Transplants of neurosphere cell suspensions from aged mice are functional in the mouse model of Parkinson's

Neural stem cell therapy has the potential to treat neurodegenerative disorders. For Parkinson's disease (PD), the goal is to enhance the dopamine system sufficiently to restore the control of movement and motor activities. In consideration of autologous stem cell therapy for PD, it will be necessary to propagate the cells in most cases from aged brain tissue. We isolated cells from the subventricular zone (SVZ) in the brains of 1-year-old enhanced green fluorescent protein (GFP) mice and generated neurospheres in culture.
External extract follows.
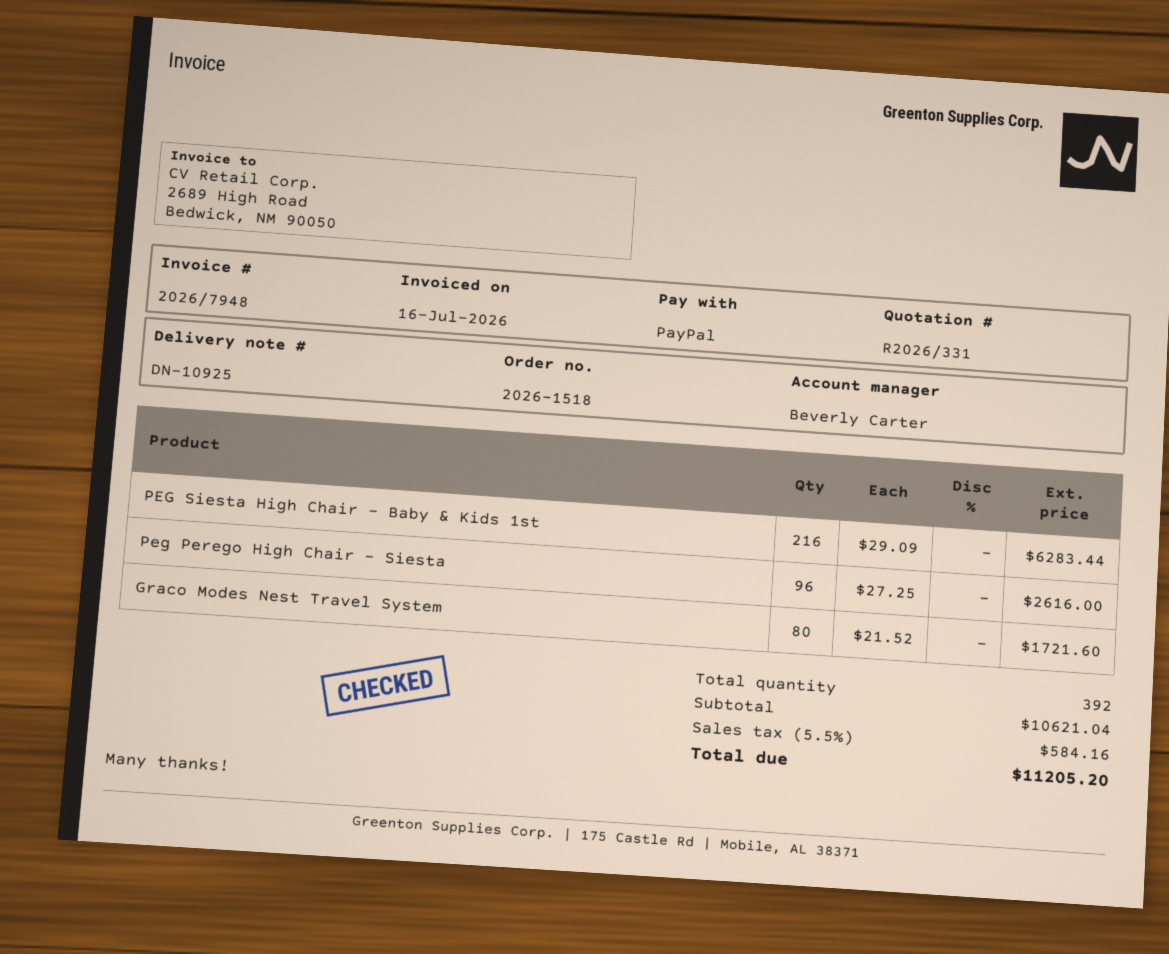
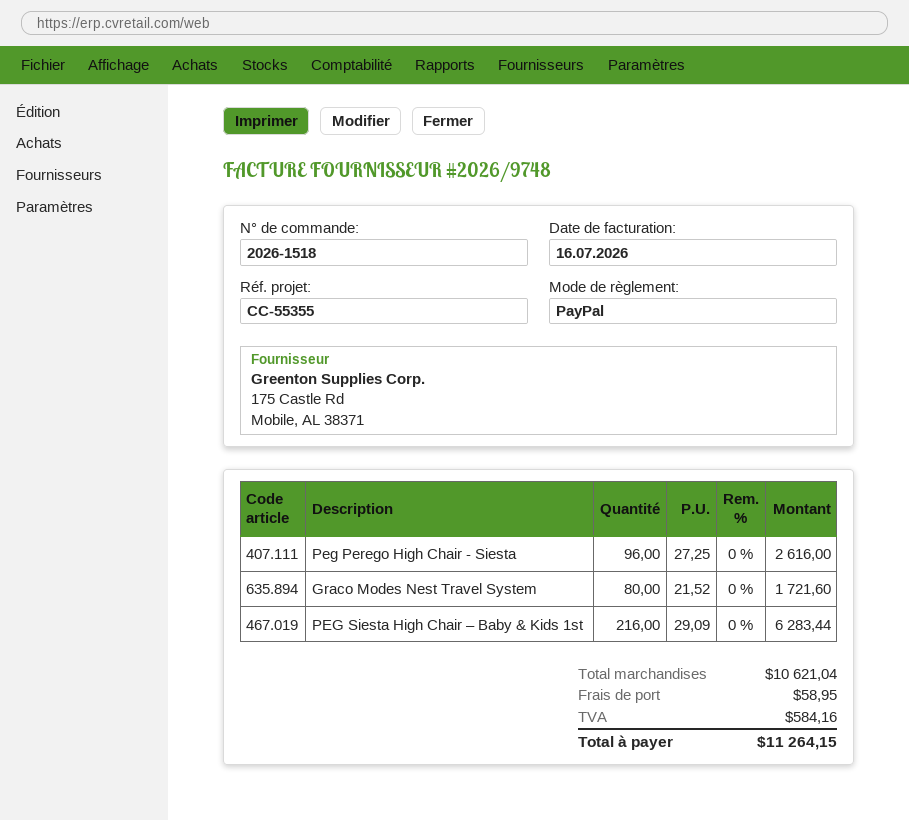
invoice number: 2026/7948 -> 2026/9748
shipping: none -> 58.95
total: 11205.20 -> 11264.15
Neurospheres yielding high numbers of neurons and astrocytes "de novo" were selected and cryopreserved before evaluating the efficacy of neurosphere cell suspensions transplanted to the 6-hydroxydopamine (6-OHDA) model of PD. In mice unilaterally lesioned with 6-OHDA, transplants of neurosphere cell suspensions to the striatum yielded astrocytes and tyrosine hydroxylase positive neurons that reduced or reversed the drug-induced behavioral circling response to amphetamine and apomorphine. Control mice without the cell suspensions showed no change in the motor behavior. Our results indicate that the SVZ in the aged mouse brain contains cells that can be expanded in the form of neurospheres, cryopreserved, re-expanded and then transplanted into the damaged dopamine system to generate functional cell progeny that offset the motor disturbances in the nigrostriatal system.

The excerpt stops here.